Palmitoyl‐ dl ‐carnitine has calcium‐dependent effects on cultured neurones from rat dorsal root ganglia

1 The effects of palmitoyl‐ dl ‐carnitine (0.01 to 1 m m ) on whole cell voltage‐activated calcium channel currents carried by calcium or barium and Ca 2+ ‐activated chloride currents were studied in cultured neurones from rat dorsal root ganglia. 2 Palmitoyl‐ dl ‐carnitine applied to the extracellular environment or intracellularly via the patch solution reduced Ca 2+ currents activated over a wide voltage range from a holding potential of −90 mV. Inhibition of high voltage activated Ca 2+ channel currents was dependent on intracellular Ca 2+ buffering and was reduced by increasing the EGTA concentration from 2 to 10 m m in the patch solution.
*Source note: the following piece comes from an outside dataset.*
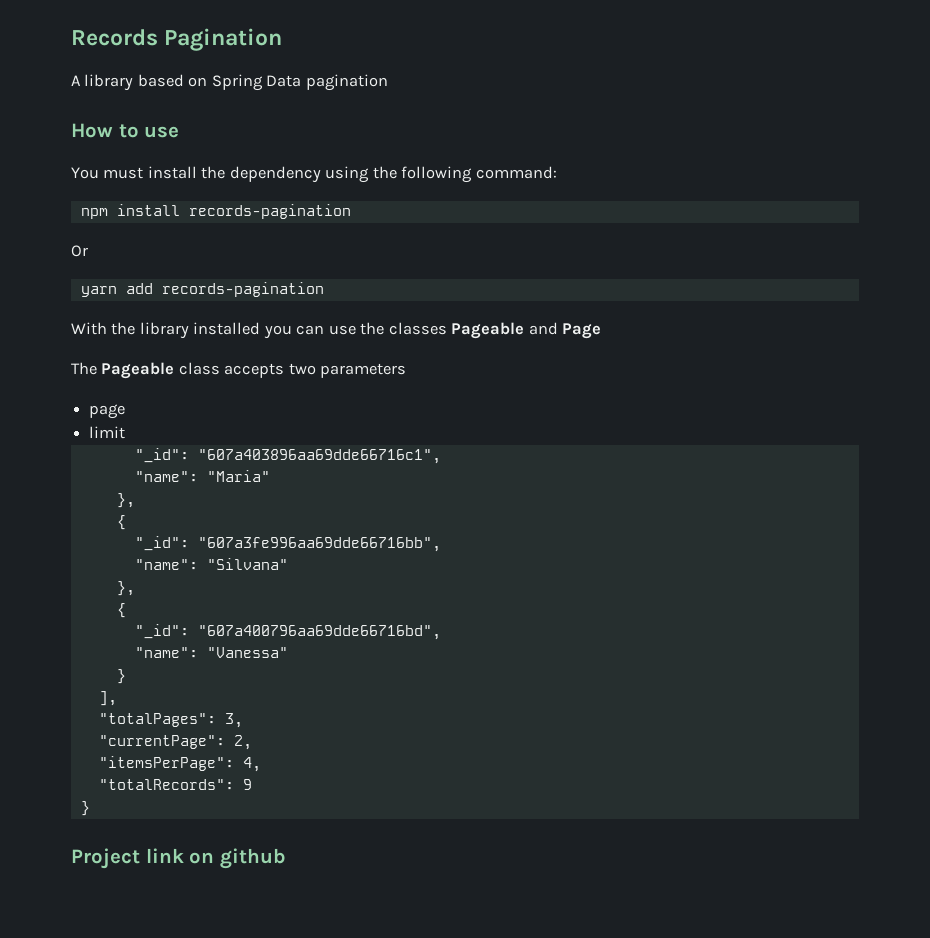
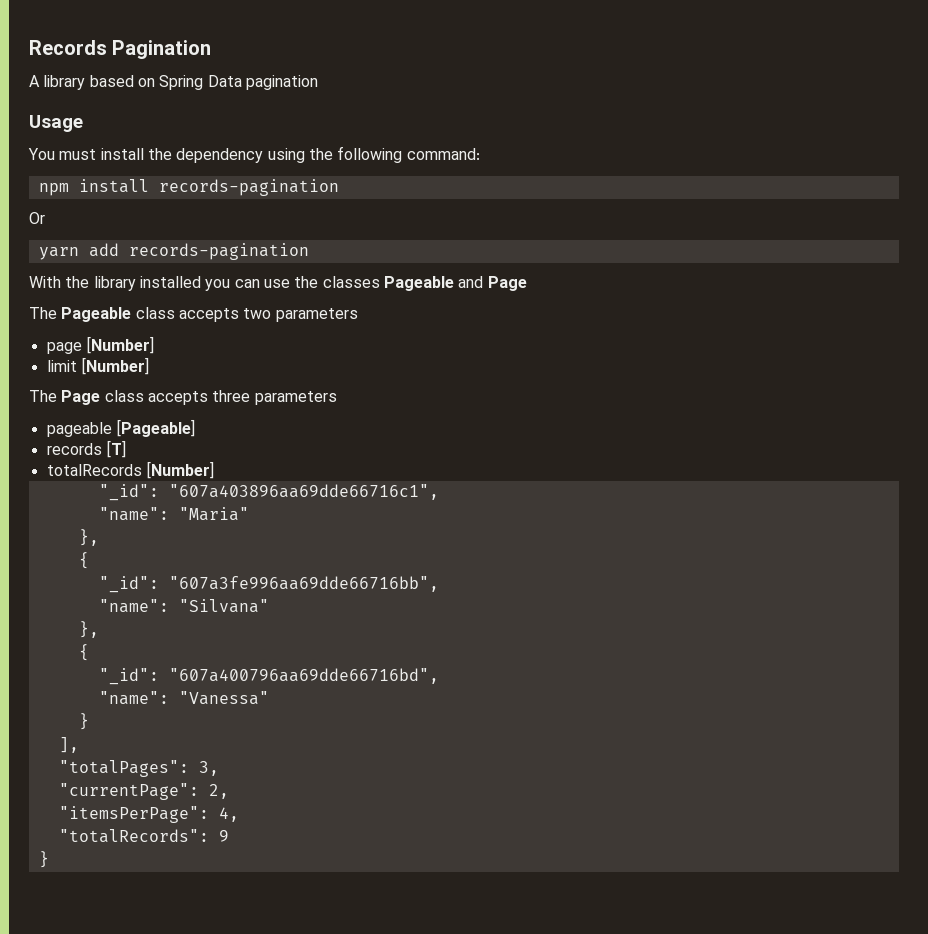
[71,123,180,138] How to use -> [29,115,83,132] Usage
(126, 411) none -> [85,336,154,354] [Number]
(126, 432) none -> [80,357,149,375] [29,390,337,405] [46,419,195,437] [46,440,126,458] [46,461,214,479] [Number] // The Page class accepts three parameters // pageable [Pageable] // records [T] // totalRecords [Number]
[71,848,286,869] // Project link on github -> (49, 859) none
Barium currents were significantly less sensitive to palmitoyl‐ dl ‐carnitine than Ca 2+ currents. 3 The amplitude of Ca 2+ ‐activated Cl − tail currents was reduced by palmitoyl‐ dl ‐carnitine. However, the duration of these Cl − currents was greatly prolonged by palmitoyl‐ dl ‐carnitine, suggesting slower removal of free Ca 2+ from the cytoplasm following Ca 2+ entry through voltage‐activated channels. 4 Palmitoyl‐ dl ‐carnitine evoked Ca 2+ ‐dependent inward currents which could be promoted by activation of the residual voltage‐activated Ca 2+ currents and attenuated by intracellular application of EGTA. 5 We conclude that palmitoyl‐ dl ‐carnitine reduced the efficiency of intracellular Ca 2+ handling in cultured dorsal root ganglion neurones and resulted in enhancement of Ca 2+ ‐dependent events including inactivation of voltage‐activated Ca 2+ currents. The activation of inward currents by palmitoyl‐ dl ‐carnitine may involve Ca 2+ ‐induced Ca 2+ release from intracellular stores, or direct interaction of palmitoyl‐ dl ‐carnitine with Ca 2+ stores.